PATH='data/aclImdb/'
names = ['neg','pos']



In [ ]:

    
%ls {PATH}









    



aclImdb_v1.tar.gz  imdbEr.txt  imdb.vocab  models/  README  test/  tmp/  train/



In [ ]:

    
%ls {PATH}train









    



aclImdb/  all_val/         neg/  tmp/    unsupBow.feat  urls_pos.txt
all/      labeledBow.feat  pos/  unsup/  urls_neg.txt   urls_unsup.txt



In [ ]:

    
%ls {PATH}train/pos | head









    



0_9.txt
10000_8.txt
10001_10.txt
10002_7.txt
10003_8.txt
10004_8.txt
10005_7.txt
10006_7.txt
10007_7.txt
10008_7.txt
ls: write error



In [ ]:

    
trn,trn_y = texts_labels_from_folders(f'{PATH}train',names)
val,val_y = texts_labels_from_folders(f'{PATH}test',names)

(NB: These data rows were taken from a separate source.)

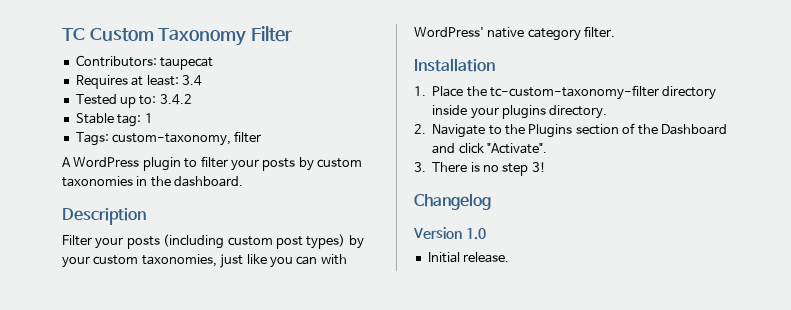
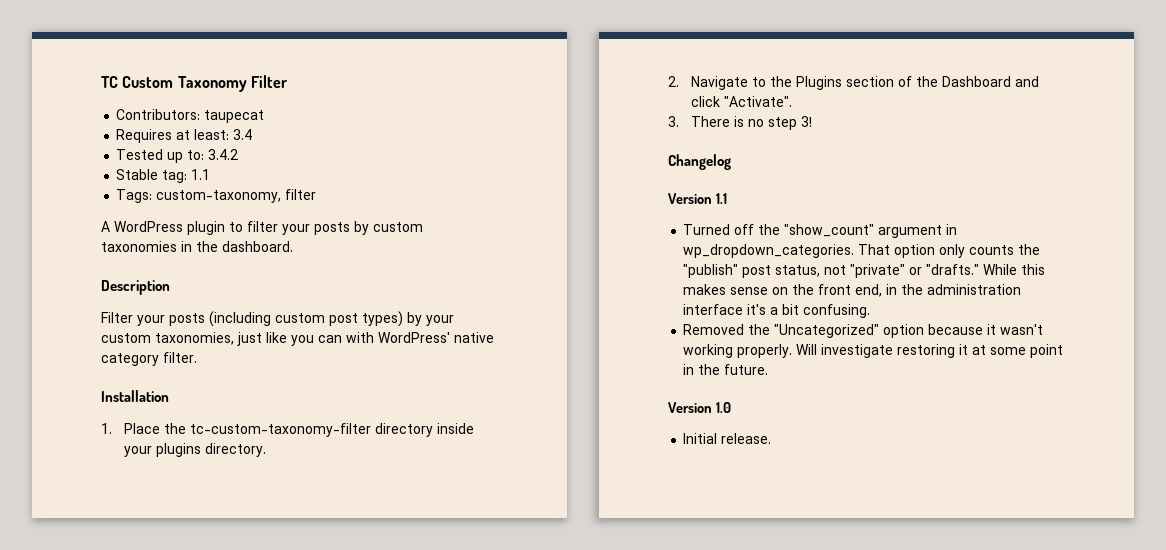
[144,113,153,123] 1 -> [191,169,211,180] 1.1
(491, 201) none -> [668,193,727,204] [683,224,958,238] [683,244,1041,258] [683,264,1046,278] [683,284,1022,297] [683,304,871,318] [683,324,1044,338] [683,344,1064,358] [683,364,769,375] // Version 1.1 // Turned off the "show_count" argument in wp_dropdown_categories. That option only counts the "publish" post status, not "private" or "drafts." While this makes sense on the front end, in the administration interface it's a bit confusing. // Removed the "Uncategorized" option because it wasn't working properly. Will investigate restoring it at some point in the future.

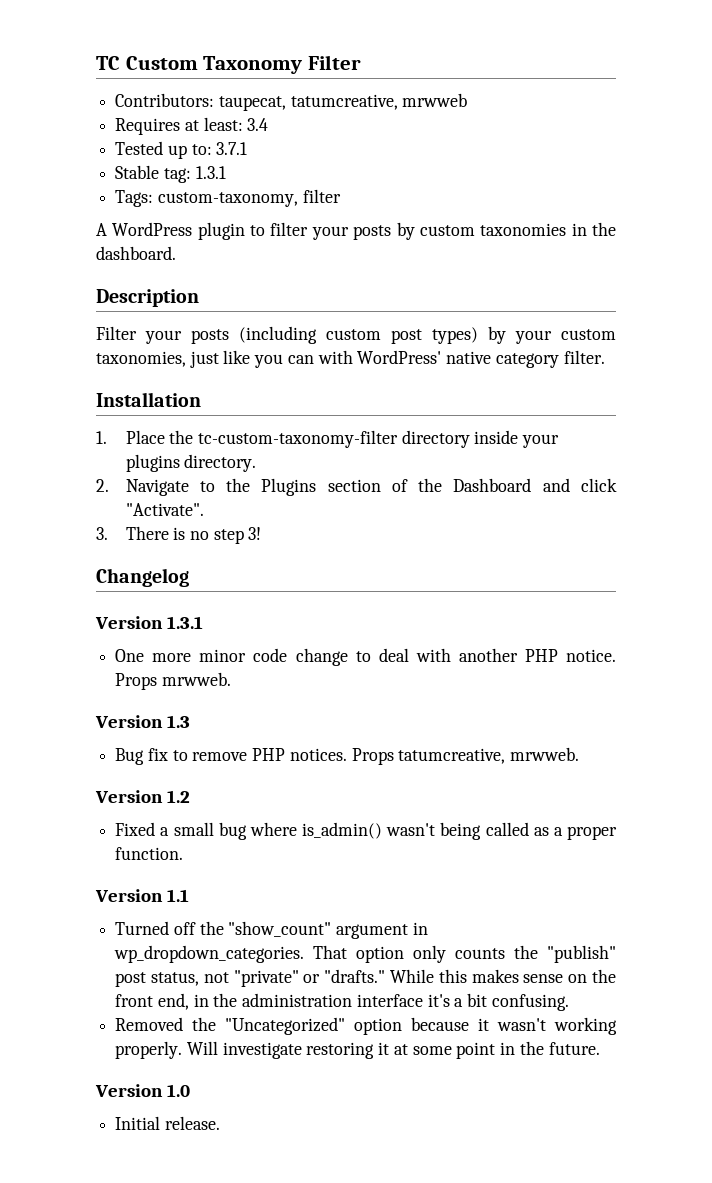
[204,110,265,123] taupecat -> [218,93,468,111] taupecat, tatumcreative, mrwweb
[208,149,239,160] 3.4.2 -> [216,142,248,155] 3.7.1
[191,169,211,180] 1.1 -> [195,166,226,179] 1.3.1
(731, 162) none -> [95,616,203,629] [115,648,616,666] [115,672,231,690] [95,715,190,728] [115,747,580,765] [95,790,190,803] [115,822,618,840] [115,847,184,860] // Version 1.3.1 // One more minor code change to deal with another PHP notice. Props mrwweb. // Version 1.3 // Bug fix to remove PHP notices. Props tatumcreative, mrwweb. // Version 1.2 // Fixed a small bug where is_admin() wasn't being called as a proper function.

Here is the text of the first review



In [ ]:

    
trn[0]









    Out[ ]:





"Story of a man who has unnatural feelings for a pig. Starts out with a opening scene that is a terrific example of absurd comedy. A formal orchestra audience is turned into an insane, violent mob by the crazy chantings of it's singers. Unfortunately it stays absurd the WHOLE time with no general narrative eventually making it just too off putting. Even those from the era should be turned off. The cryptic dialogue would make Shakespeare seem easy to a third grader. On a technical level it's better than you might think with some good cinematography by future great Vilmos Zsigmond. Future stars Sally Kirkland and Frederic Forrest can be seen briefly."



In [ ]:

    
trn_y[0]









    Out[ ]:





0

CountVectorizer converts a collection of text documents to a matrix of token counts (part of sklearn.feature_extraction.text).



In [ ]:

    
veczr = CountVectorizer(tokenizer=tokenize)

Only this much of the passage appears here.